--- START ---
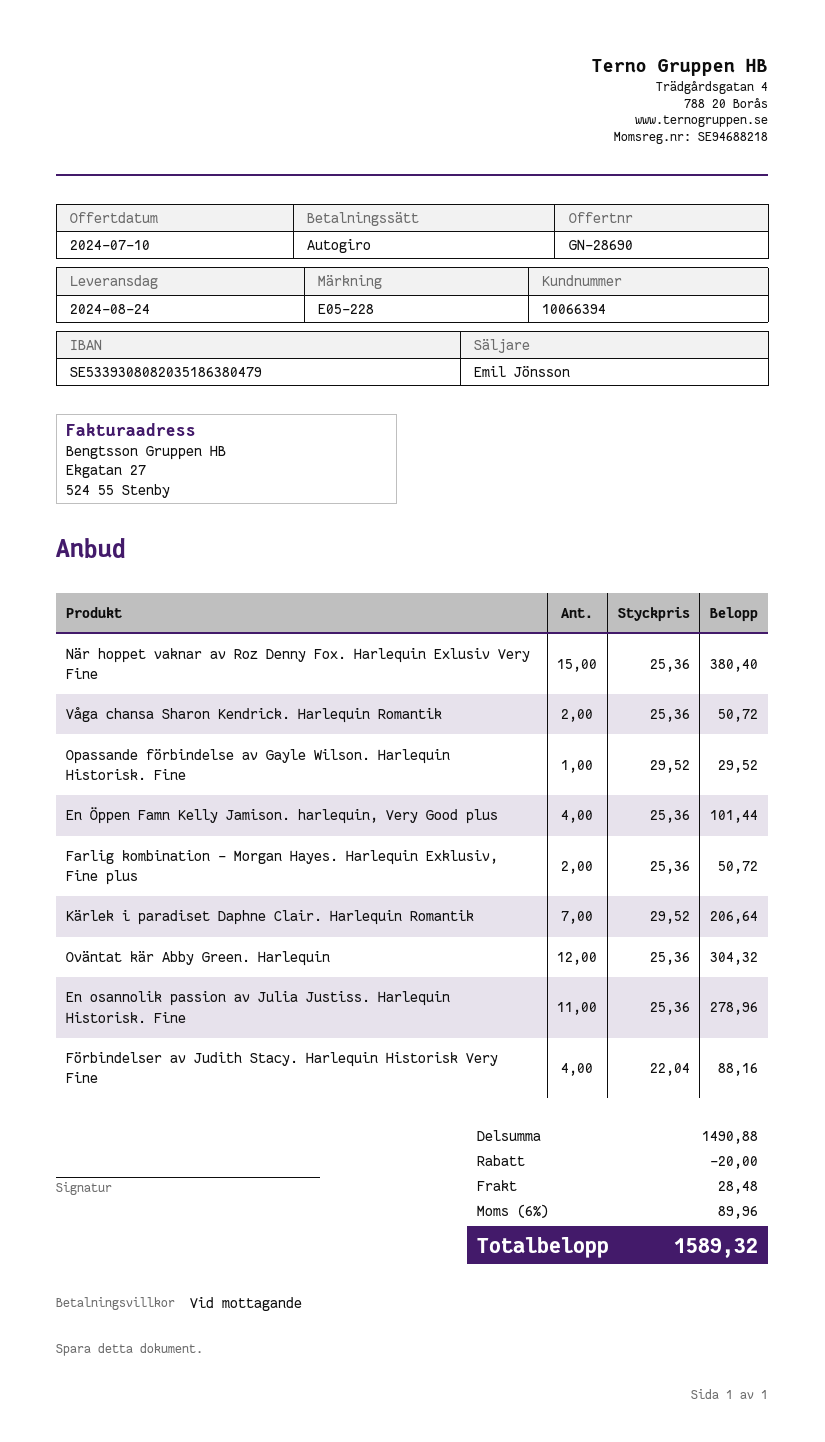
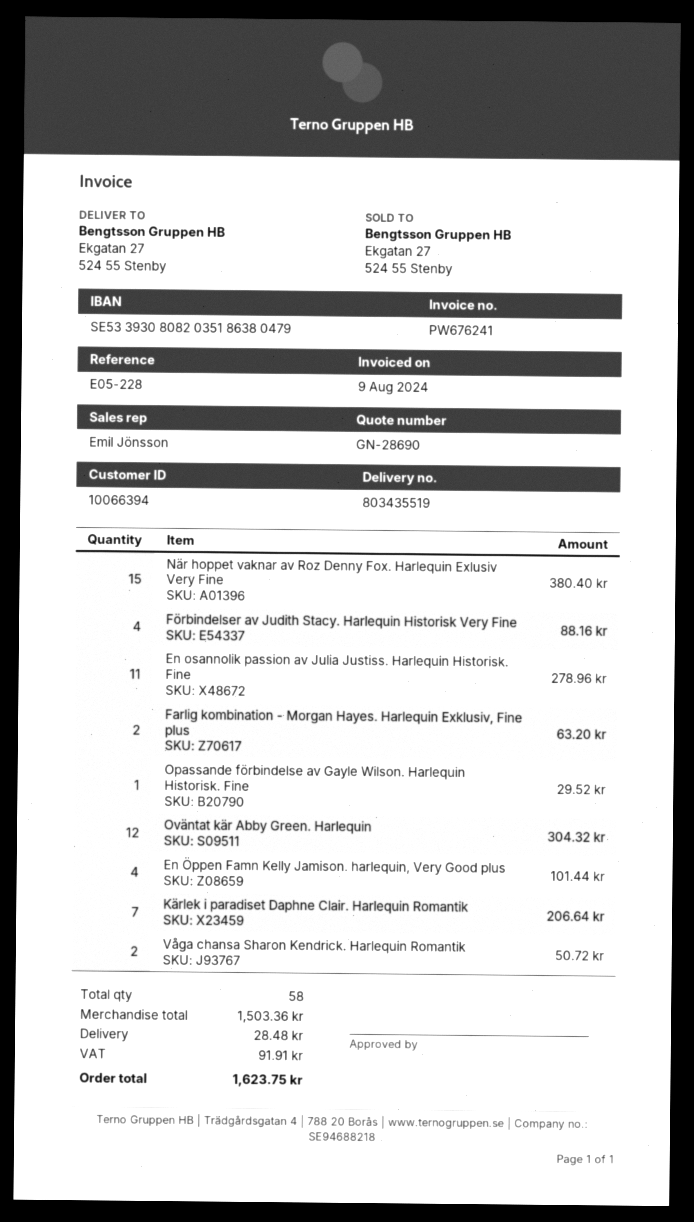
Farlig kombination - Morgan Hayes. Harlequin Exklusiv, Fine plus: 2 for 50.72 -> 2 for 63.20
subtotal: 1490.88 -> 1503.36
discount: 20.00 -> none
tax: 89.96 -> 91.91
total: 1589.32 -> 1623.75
--- END ---
Instructions for the task: Transcribe every line in the entries above, taking out only the images.

Task output:
Farlig kombination - Morgan Hayes. Harlequin Exklusiv, Fine plus: 2 for 50.72 -> 2 for 63.20
subtotal: 1490.88 -> 1503.36
discount: 20.00 -> none
tax: 89.96 -> 91.91
total: 1589.32 -> 1623.75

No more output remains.